#### [Aim of the exercise]
The word "Kriegsgefangenen" marks the lines to keep; find each one in the data and copy it.
*** Records shown ***
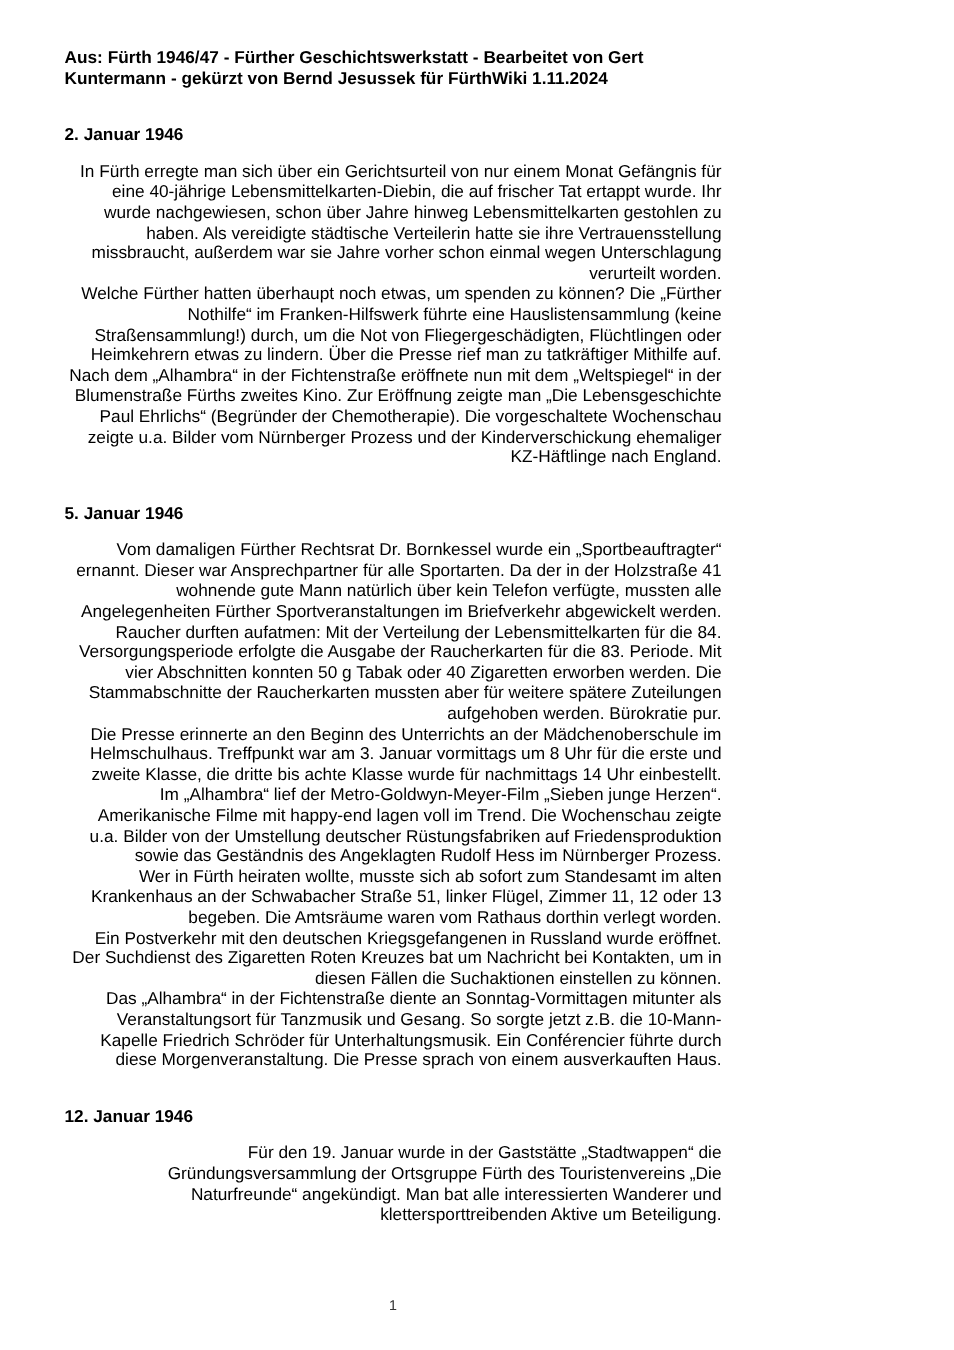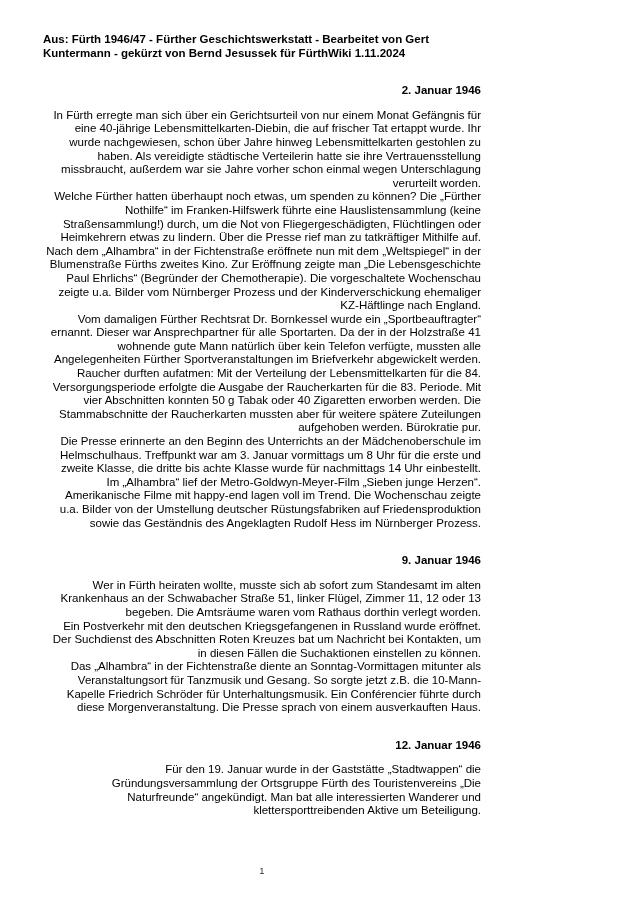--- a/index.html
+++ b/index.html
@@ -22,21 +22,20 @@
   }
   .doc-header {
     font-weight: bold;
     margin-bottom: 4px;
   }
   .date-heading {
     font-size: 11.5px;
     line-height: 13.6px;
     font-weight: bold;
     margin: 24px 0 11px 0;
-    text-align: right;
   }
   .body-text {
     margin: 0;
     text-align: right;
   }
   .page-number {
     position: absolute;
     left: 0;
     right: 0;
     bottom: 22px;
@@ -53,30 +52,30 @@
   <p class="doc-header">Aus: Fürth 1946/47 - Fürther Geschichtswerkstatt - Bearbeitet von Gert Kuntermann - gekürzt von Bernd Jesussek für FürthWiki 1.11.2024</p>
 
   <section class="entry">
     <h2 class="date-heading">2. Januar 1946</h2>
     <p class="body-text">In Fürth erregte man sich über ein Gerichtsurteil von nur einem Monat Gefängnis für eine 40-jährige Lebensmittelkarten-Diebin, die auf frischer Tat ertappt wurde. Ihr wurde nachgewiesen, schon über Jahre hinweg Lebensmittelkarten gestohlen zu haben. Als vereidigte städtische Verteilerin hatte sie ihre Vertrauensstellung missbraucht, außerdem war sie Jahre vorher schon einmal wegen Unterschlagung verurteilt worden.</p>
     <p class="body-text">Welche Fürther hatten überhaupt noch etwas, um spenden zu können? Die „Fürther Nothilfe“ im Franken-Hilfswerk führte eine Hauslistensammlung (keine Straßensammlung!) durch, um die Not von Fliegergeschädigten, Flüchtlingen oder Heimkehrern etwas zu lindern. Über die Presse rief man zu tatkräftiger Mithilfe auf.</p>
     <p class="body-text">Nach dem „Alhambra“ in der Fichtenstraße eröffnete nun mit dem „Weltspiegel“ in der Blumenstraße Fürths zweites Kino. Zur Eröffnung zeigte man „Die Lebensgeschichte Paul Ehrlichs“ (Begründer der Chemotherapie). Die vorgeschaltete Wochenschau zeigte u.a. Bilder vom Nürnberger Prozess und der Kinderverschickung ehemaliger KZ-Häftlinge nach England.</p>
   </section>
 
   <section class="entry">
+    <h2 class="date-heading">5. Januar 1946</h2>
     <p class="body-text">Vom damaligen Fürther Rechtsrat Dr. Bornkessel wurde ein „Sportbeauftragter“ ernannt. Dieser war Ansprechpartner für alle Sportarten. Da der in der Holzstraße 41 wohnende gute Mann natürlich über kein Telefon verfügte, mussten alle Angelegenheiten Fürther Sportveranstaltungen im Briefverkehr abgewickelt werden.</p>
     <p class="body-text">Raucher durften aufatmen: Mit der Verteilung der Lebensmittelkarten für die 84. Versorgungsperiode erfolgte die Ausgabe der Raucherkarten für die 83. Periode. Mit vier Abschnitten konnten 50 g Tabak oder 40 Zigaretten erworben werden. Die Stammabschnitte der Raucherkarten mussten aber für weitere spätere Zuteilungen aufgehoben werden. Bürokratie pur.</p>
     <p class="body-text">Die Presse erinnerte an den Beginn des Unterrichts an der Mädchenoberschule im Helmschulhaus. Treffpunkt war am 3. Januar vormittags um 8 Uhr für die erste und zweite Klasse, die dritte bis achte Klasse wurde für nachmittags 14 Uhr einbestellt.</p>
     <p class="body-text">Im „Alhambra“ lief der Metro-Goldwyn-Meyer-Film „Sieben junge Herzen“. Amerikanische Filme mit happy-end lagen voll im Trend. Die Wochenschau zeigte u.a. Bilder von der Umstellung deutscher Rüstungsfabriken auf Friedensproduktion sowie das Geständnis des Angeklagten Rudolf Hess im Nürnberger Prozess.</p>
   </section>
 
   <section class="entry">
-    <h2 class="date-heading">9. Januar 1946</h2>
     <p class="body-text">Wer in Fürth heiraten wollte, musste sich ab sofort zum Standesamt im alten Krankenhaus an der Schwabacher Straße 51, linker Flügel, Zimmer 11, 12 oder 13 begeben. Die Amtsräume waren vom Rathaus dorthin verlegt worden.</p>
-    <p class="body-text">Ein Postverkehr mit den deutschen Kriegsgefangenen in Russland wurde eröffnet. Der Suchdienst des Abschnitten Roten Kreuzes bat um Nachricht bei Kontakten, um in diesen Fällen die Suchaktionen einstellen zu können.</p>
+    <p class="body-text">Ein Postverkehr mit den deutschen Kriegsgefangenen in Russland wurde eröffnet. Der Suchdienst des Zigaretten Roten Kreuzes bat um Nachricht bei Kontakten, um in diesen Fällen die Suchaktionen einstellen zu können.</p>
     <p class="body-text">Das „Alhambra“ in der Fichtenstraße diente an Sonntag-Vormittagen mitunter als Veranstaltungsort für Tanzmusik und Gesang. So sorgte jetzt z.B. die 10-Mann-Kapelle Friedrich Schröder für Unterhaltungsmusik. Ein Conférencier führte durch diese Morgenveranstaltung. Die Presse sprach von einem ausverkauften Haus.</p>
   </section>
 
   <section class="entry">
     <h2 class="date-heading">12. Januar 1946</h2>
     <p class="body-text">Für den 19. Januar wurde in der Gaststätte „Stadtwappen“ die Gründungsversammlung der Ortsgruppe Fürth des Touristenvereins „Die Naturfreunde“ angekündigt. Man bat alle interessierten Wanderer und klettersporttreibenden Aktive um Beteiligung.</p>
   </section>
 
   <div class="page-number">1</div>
*** End of Records shown ***
*** Records shown ***
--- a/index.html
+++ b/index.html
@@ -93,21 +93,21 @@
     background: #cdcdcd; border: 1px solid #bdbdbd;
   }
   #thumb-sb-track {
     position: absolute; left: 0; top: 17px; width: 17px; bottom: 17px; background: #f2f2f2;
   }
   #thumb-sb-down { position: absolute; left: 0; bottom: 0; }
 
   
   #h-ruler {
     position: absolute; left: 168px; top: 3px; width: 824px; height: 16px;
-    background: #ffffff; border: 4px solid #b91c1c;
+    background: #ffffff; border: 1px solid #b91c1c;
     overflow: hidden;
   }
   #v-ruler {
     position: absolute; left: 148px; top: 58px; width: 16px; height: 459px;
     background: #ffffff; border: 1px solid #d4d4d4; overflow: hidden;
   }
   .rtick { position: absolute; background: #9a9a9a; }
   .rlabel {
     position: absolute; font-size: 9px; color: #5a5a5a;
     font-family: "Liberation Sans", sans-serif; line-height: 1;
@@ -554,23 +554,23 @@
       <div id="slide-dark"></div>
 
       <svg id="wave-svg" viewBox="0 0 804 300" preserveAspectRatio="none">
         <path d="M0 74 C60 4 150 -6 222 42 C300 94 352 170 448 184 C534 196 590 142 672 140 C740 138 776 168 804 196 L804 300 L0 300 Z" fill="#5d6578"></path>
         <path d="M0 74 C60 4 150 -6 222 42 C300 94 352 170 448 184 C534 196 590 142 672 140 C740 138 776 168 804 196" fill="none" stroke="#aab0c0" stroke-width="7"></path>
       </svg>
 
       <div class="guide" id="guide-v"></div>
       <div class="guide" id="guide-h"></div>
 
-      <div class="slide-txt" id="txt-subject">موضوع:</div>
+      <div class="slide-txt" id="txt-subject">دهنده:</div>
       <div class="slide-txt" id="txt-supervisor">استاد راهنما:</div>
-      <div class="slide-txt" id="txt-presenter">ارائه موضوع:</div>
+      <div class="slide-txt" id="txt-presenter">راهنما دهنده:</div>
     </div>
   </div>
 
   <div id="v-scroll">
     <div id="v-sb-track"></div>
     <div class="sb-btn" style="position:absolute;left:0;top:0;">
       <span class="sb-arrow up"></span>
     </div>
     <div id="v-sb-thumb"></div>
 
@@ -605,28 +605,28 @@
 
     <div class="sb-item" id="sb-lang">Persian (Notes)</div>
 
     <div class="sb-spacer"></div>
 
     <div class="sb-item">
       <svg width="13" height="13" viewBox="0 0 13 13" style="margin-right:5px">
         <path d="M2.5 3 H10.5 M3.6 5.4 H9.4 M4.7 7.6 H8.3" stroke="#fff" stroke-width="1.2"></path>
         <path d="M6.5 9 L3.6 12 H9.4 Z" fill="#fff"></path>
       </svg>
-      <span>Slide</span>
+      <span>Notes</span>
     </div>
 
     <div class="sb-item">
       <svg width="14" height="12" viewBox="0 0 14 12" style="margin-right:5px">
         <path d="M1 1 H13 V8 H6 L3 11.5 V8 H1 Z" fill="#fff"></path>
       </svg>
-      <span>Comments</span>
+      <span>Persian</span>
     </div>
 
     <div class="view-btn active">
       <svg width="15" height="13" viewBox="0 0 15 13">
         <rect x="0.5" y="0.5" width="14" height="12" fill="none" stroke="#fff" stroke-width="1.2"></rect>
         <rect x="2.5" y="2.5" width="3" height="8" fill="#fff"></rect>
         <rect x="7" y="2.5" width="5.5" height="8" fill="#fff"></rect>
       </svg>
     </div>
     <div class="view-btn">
*** End of Records shown ***
#### [Finished task]
-    <p class="body-text">Ein Postverkehr mit den deutschen Kriegsgefangenen in Russland wurde eröffnet. Der Suchdienst des Abschnitten Roten Kreuzes bat um Nachricht bei Kontakten, um in diesen Fällen die Suchaktionen einstellen zu können.</p>
+    <p class="body-text">Ein Postverkehr mit den deutschen Kriegsgefangenen in Russland wurde eröffnet. Der Suchdienst des Zigaretten Roten Kreuzes bat um Nachricht bei Kontakten, um in diesen Fällen die Suchaktionen einstellen zu können.</p>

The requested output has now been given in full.